Automated classification of plankton images through the integration of genomic, morphological and environmental data.

Code
3S046419
Duration
01 November 2019 → 30 June 2022
Funding
Research Foundation - Flanders (FWO)
Research disciplines
  • Natural sciences
    • Machine learning and decision making
    • Computer vision
    • Analysis of next-generation sequence data
    • Data visualisation and high-throughput image analysis
    • Population, ecological and evolutionary genetics
Keywords
plankton
 
Project description

Currently, no single approach is adequate to assess species diversity and community composition in plankton samples. While biomass and abundance of particles within a detected size range can be captured very well with automated image classification, predictions on species identity are often unreliable and/or of low taxonomic resolution. High taxonomic resolution can be obtained with DNA-based approaches, but these perform suboptimal with respect to quantification of abundance or biomass.
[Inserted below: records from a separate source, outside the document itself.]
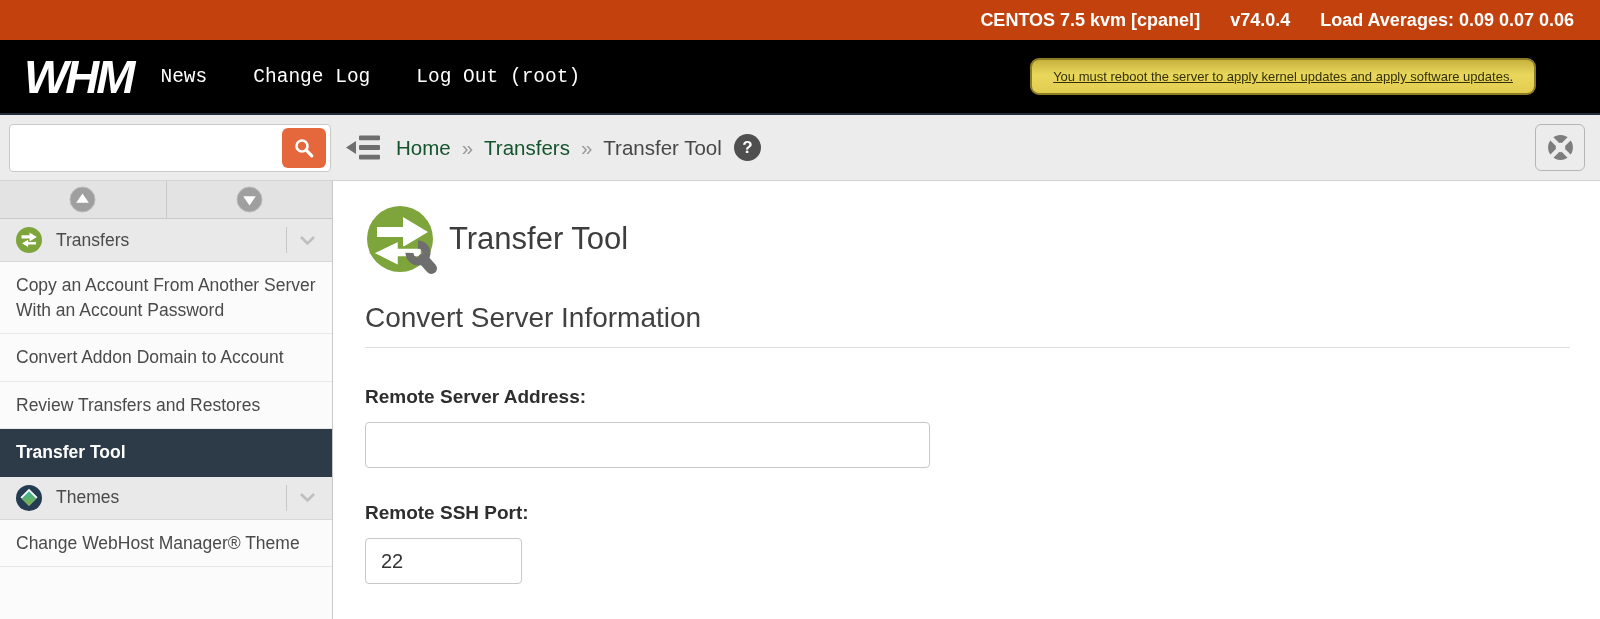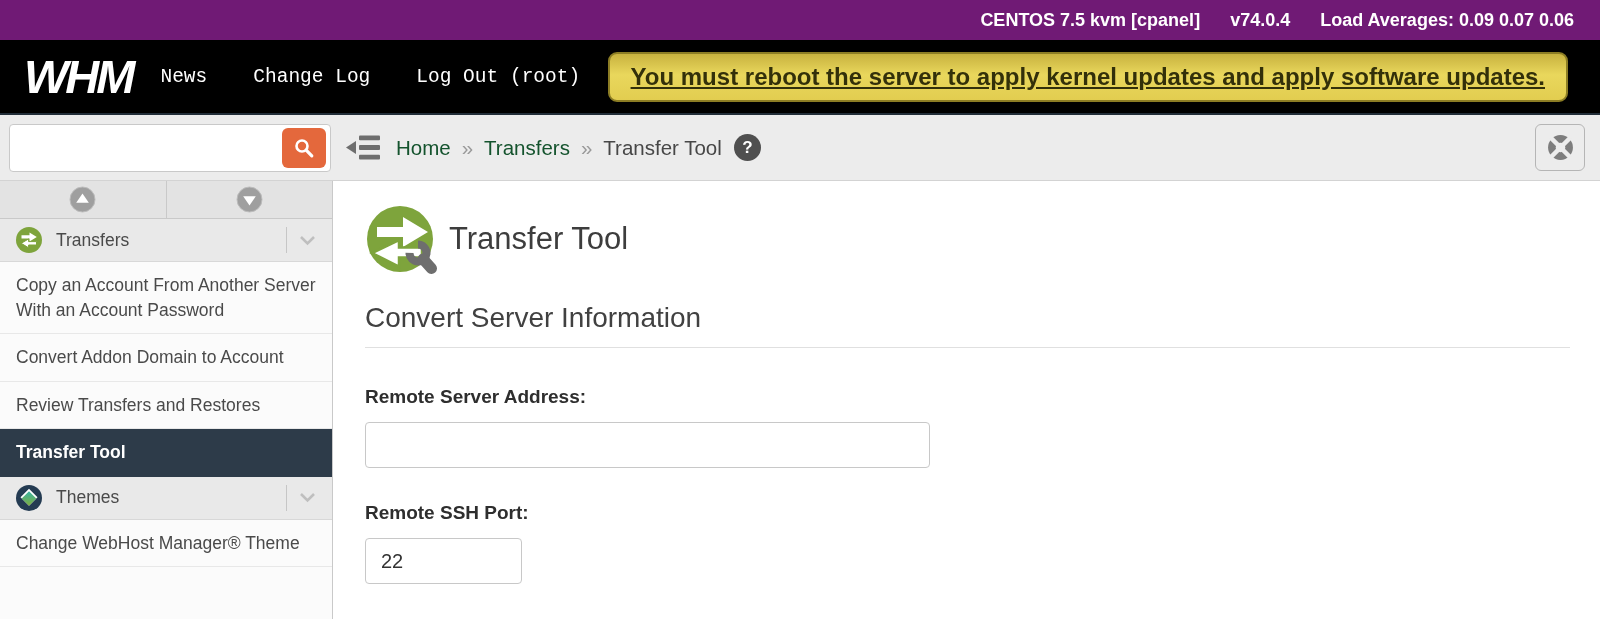--- a/index.html
+++ b/index.html
@@ -13,7 +13,7 @@
   
   .topbar {
     height: 40px;
-    background: #701a75;
+    background: #c2410c;
     display: flex;
     justify-content: flex-end;
     align-items: center;

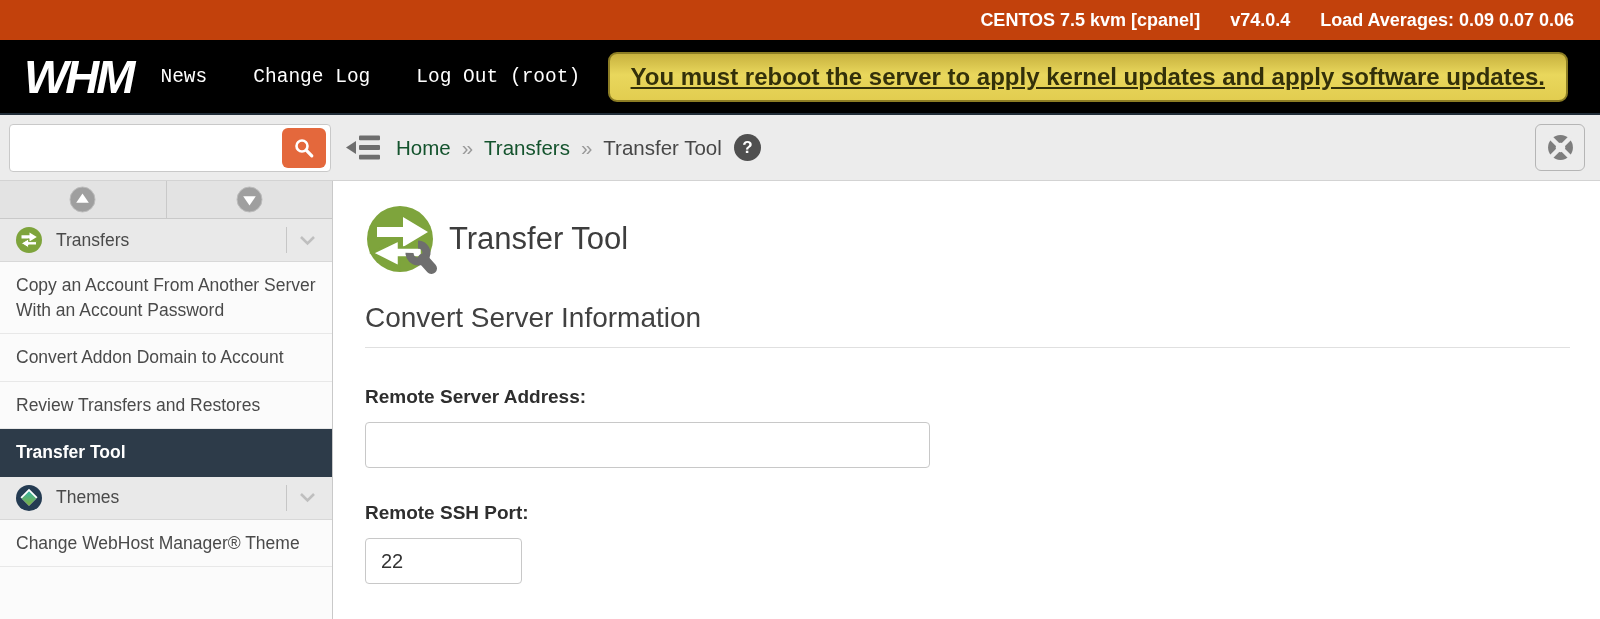--- a/index.html
+++ b/index.html
@@ -52,15 +52,15 @@
   }
   .reboot-alert {
     margin-left: auto;
-    margin-right: 32px;
+    margin-right: 64px;
     display: block;
     padding: 9px 21px;
     background: linear-gradient(180deg, #c8b23f 0%, #e9d75c 45%, #e2cd50 100%);
     border: 2px solid #8c7d24;
     border-radius: 9px;
     color: #33300a;
-    font-size: 24px;
-    font-weight: 700;
+    font-size: 13px;
+    font-weight: 400;
     text-decoration: underline;
     white-space: nowrap;
   }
Appreciating the complementarity of both biodiversity estimation methodologies, we propose to make an integrated pipeline that exploits the strengths and complements the limitations of both approaches. Environmental parameters are also important sample descriptors that relate to the biodiversity at a certain location and will be integrated as well. An extensive collection of validated plankton images generated with a FlowCAM device is already available. Additional context data and DNA samples will be collected monthly in predefined locations in the Belgian part of the North Sea. To develop the pipeline, a deep learning image classification algorithm will be used as starting point, and will be augmented with new input data, side-channel information and an adapted network architecture. As such we will be able to make more accurate plankton image classifications with higher taxonomic resolution than current state- of-the-art procedures.